By affecting somatic and autonomic nervous system, OSAS causes adverse effects in the functions of respiratory, cardiovascular, gastrointestinal, endocrine, renal and sexual systems. Its most important side effects occur in the cardiovascular system. In OSAS, the most important causes of mortality and morbidity are complications of cardiovascular system (8-10, 25). Upper airway obstruction leading to OSAS also causes a significant increase in intrathoracic negative pressure. This increases catecholamine release, venous return to the heart and left ventricular afterload. This negative intrathoracic pressure occurring during apnea causes hypertension and other cardiac complications (26-30).
Hypoxia occurring during apnea induces carotid chemoreceptors and leads to catecholamine discharge and vasocostriction. In addition, pulmonary vasoconstriction and pulmonary hypertension may also result in due to alveolar hypoxia. Recurrent hypoxia attacks during sleep cause acute elevations in pulmonary artery pressure (31, 32). Another cause that leads to catecholamine discharges is “arousal” response that stops apnea. It was shown in a study that catecholamine levels in the blood and urine of the patients with OSAS decreased after CPAP treatment (33).
All these pathological mechanisms cause hypertension to be the most common cardiovascular system complication in OSAS. Hypertension is seen in 30% - 60% of patients with OSAS (11). The relationship between OSAS and hypertension has been shown in many studies. In a study, Lavie et al. observed hypertension in 45.3% of the patients with OSAS. In another study, OSAS was found in 2943 patients out of 6132 who had suspected OSAS, and the incidence of hypertension was 62.2% among them (34, 35).
The incidence of OSAS is high in hypertensive patients who are resistant to medication. In a study, the incidence of OSAS was found to be 83% among the patients with uncontrolled hypertension although they took three or more antihypertensive drugs (6).
UPPP was conducted in 1981 by Fujita in order to relieve retropalatal obstruction (anatomical narrowing of the soft palate and uvula) on patients with OSAS (36, 37). In this application, the inferior part of the uvula and soft palate are resected after tonsillectomy. Tonsil plica and the soft palate mucosa in the excised region are mutually sutured.
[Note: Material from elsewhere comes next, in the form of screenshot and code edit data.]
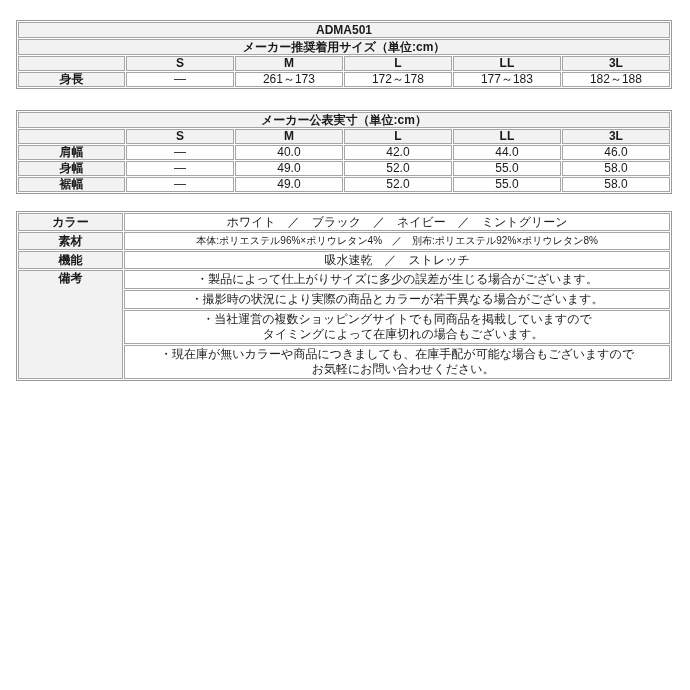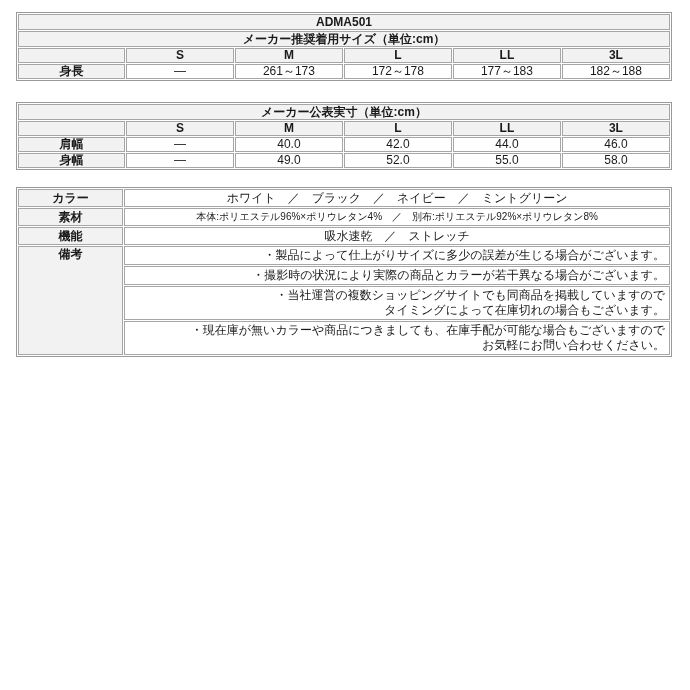"ADMA501" .sheet { top: 12px -> 20px }
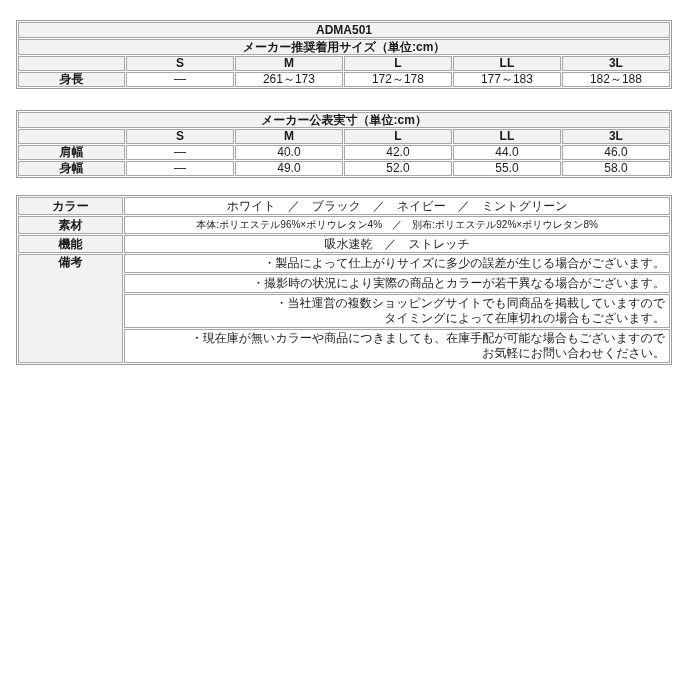"裾幅" tr { html: none -> <tr> <td>裾幅</td> <td>―</td> <td>49.0</td> <td>52.0</td> <td>55.0</td> <td>58.0</td> </tr> }
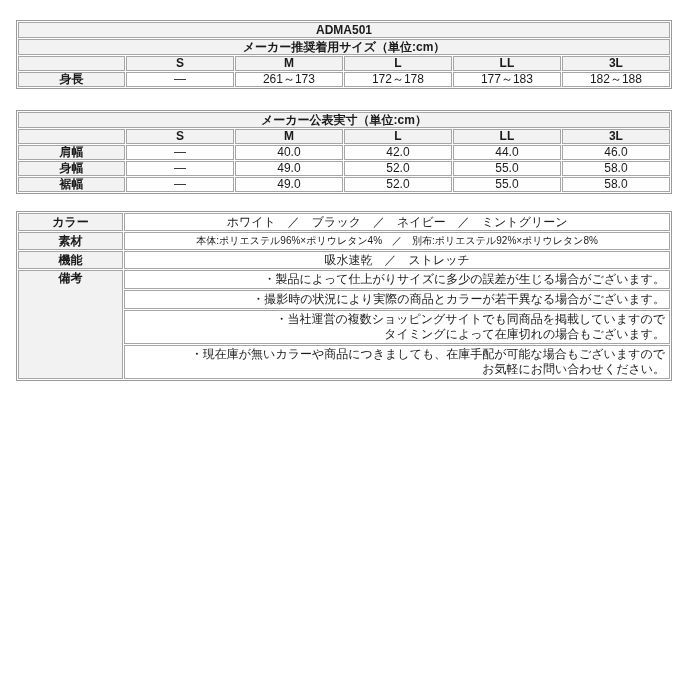"・製品によって仕上がりサイズに多少の誤差が生じる場合がございます。" table.spec td.note { text-align: right -> center }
In the present study, UPPP and septoplasty were conducted to detect upper airway obstruction at the nasal and retropalatal levels as a result of the evaluation of 42 OSAS patients with resistant hypertension. The mean preoperative systolic and diastolic blood pressure levels were 152.3 ± 21.2 and 97.2 ± 12.3 mmHg, respectively. Their postoperative systolic and diastolic arterial blood pressure levels were found to be 124.5 ± 19.3 and 86.4 ± 12.1 mmHg, respectively. This decrease in arterial blood pressure was significant.
Consequently, removal of upper respiratory tract obstruction through surgical operations such as UPPP was found to play an important role in the treatment of patients with mild and/or moderate OSAS and resistant hypertension.